Dr Faustus’ pact with the Devil is legendary. Having amassed all human knowledge and keen to broaden his horizons yet further, Dr Faustus summons up Lucifer’s demon Mephistophilis. After some hard persuading a deal is struck, Faustus’ veins are cut open and a contract signed in his blood. He is to be given 24 years of superhuman immortal powers on earth, after which his soul will belong to the Devil in eternal damnation. As Faustus is presented with the 7 Deadly Sins and assorted amoral choices, Marlowe’s allegory is clear – that the temptation to evil lies within us all.

In a novel touch, two actors share the leading roles. They enter the stage identically clad and simultaneously strike a match each. He whose match burns out last leaves the stage, to return as Mephistophilis. On press night Oliver Ryan was to play the title role with the lean scot, Sandy Grierson shortly to return shirtless, in an immaculately tailored white suit and in a neat touch, with charred blackened bare feet.

This is a brutal, bloody and above all desperately physical production with Ryan’s Faustus on stage virtually throughout the 1hr 45 one act play.

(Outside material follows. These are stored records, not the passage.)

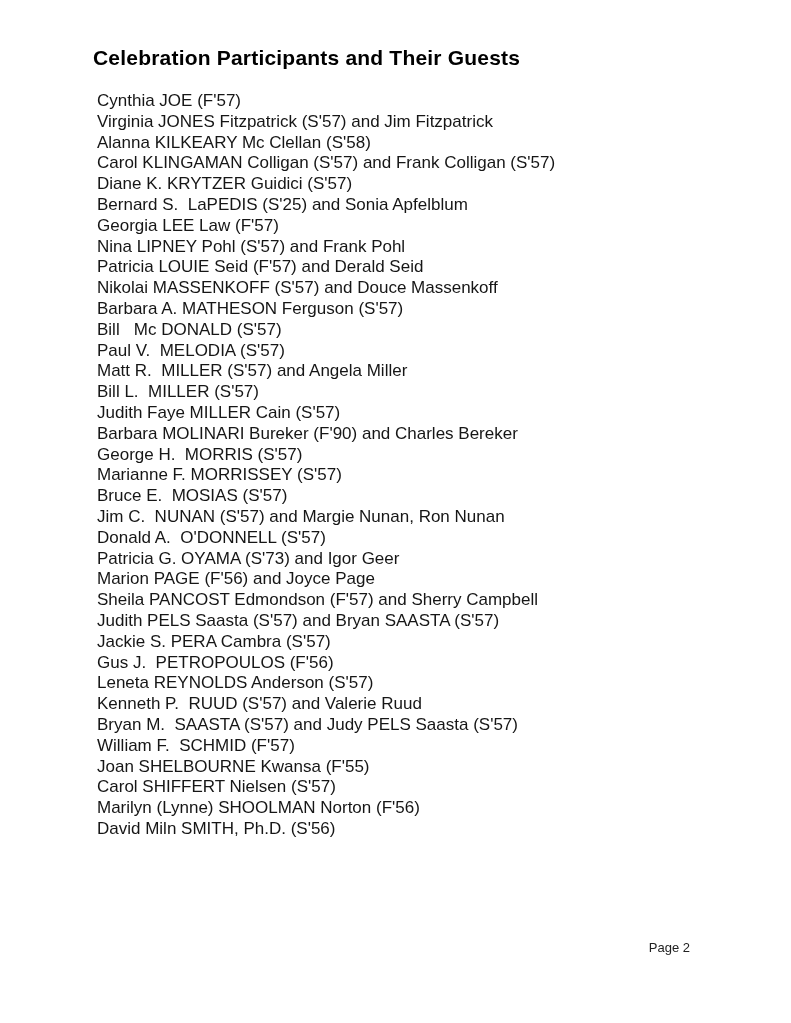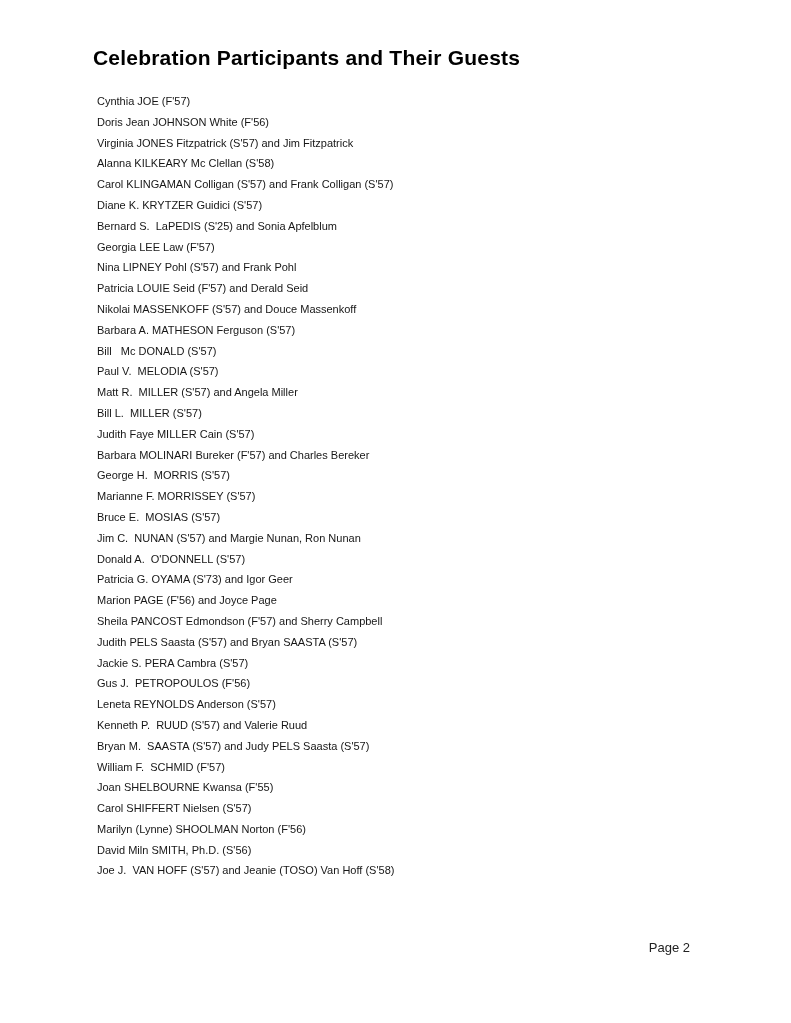"Cynthia JOE (F'57)" .participant-list { font-size: 11px -> 17px }
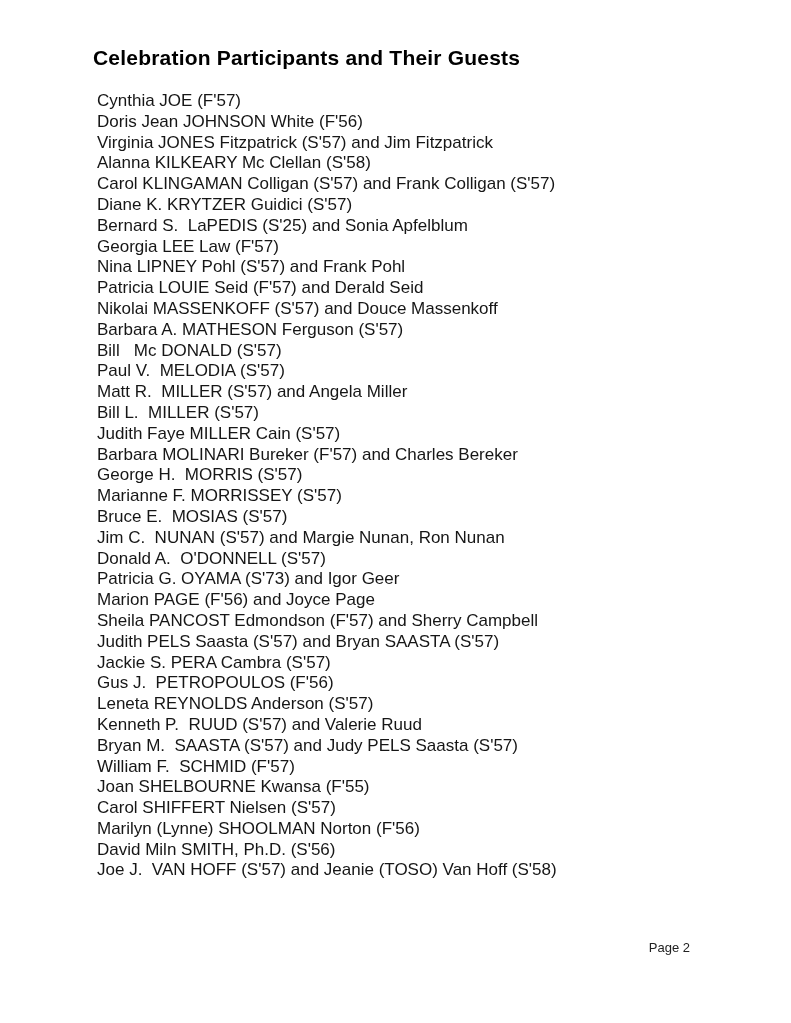"Doris Jean JOHNSON White (F'56)" div.line { html: <div>Doris Jean JOHNSON White (F'56)</div> -> none }
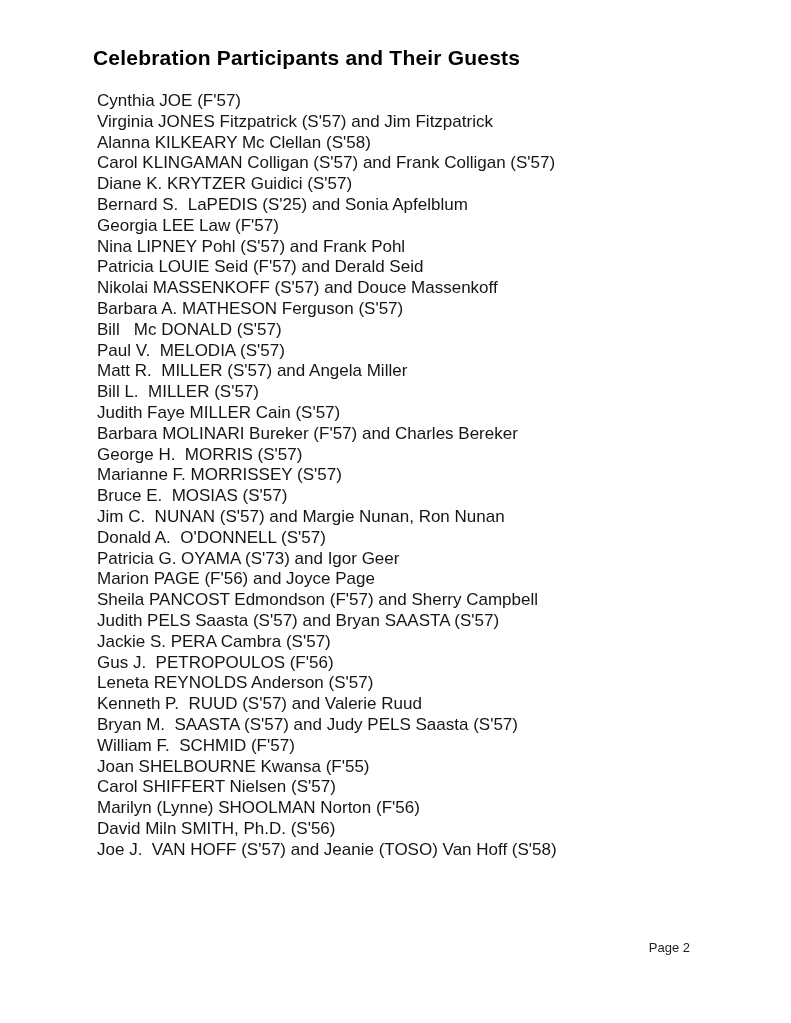"Barbara MOLINARI Bureker (F'57) and" div.line { text: F'57 -> F'90 }
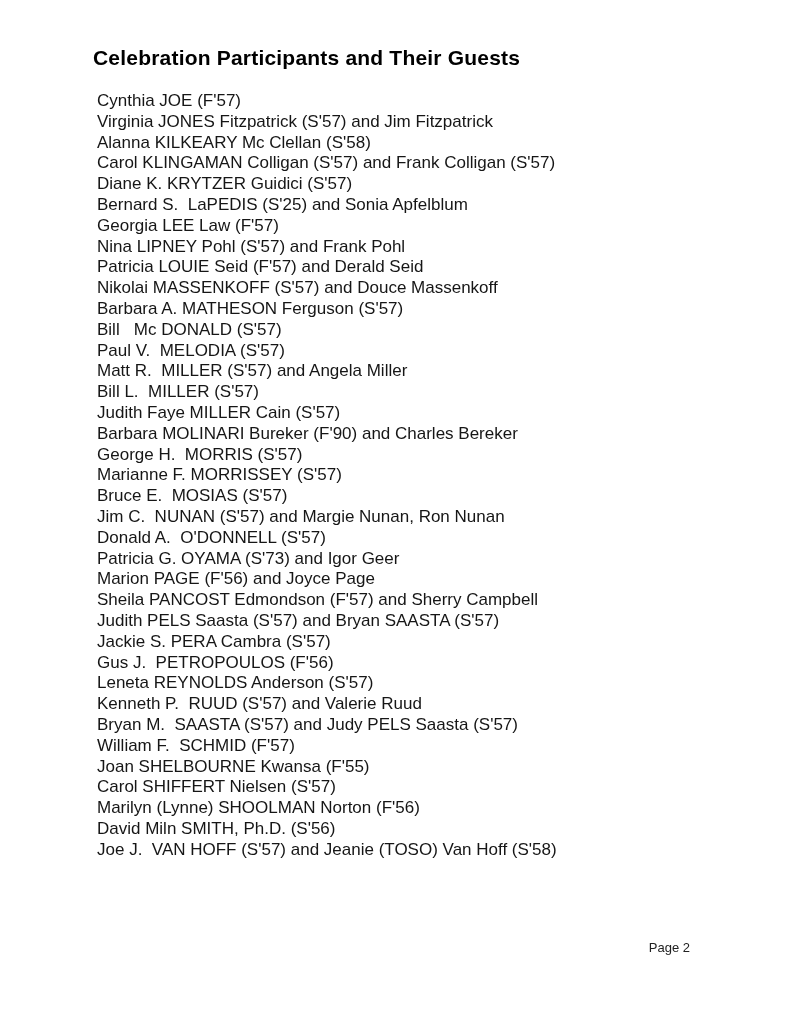"Joe J. VAN HOFF (S'57)" div.line { html: <div>Joe J. VAN HOFF (S'57) and Jeanie (TOSO) Van Hoff (S'58)</div> -> none }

Faustus paints a crude pentagram across the Swan’s black stage to summon the Devil, the bucket of whitewash slopping in his desperation. As the evening unfolds, so does the Doctor become more and more stained by the painted mess that he has created.

Mephistophilis summons up a nightmarish cohort of scholars to confront Faustus on his journey– black clad and hatted and almost suggesting an ensemble of bottle-dancing Jews – and it is in their movement that much of this show’s magic lies. Ayse Tashkiran choreographs his actors with an infernal ingenuity (that at other times hints at the zombies from Michael Jackson’s Thriller video), meanwhile up in the gods (natch) Jonathan Williams six-piece band deliver the classy yet disquieting dischord of Orlando Gough’s musical backdrop with a chilling resonance. The costuming and design (credit Naomi Dawson) is at once simple and grotesque, exemplified best perhaps by Natey Jones’ transvestite manifestation of the deadly sin Lechery. He’s all legs and frock, complete with outrageously kinky heels, though it is Ruth Everett’s Wrath, sporting a wig that’s half black and half white and which offers a troubling suggestion of anger stemming from a psychiatric disorder, which offers up another of this production’s perceptive yet brilliant conceits.


Sandy Grierson and the scholars

Ryan gives his soul to the role as he finds his all-knowing self so knowingly played by Grierson’s perpetually suave and sardonic emissary. It all makes for compelling, unsettling theatre.

Perhaps the most troubling image of all is that of Jade Croot’s Helen Of Troy. This child-woman, with a face that launched a thousand ships, provided by the Devil to satisfy Faustus’ lust, launches her gamine youthfulness at the Doctor. Their passion rises in a whirling embrace, until, spent, her prone body is lifeless in Faustus’ arms as he fast recognises his impending doom. Like much of the play, the moment is both beautiful and terrifying.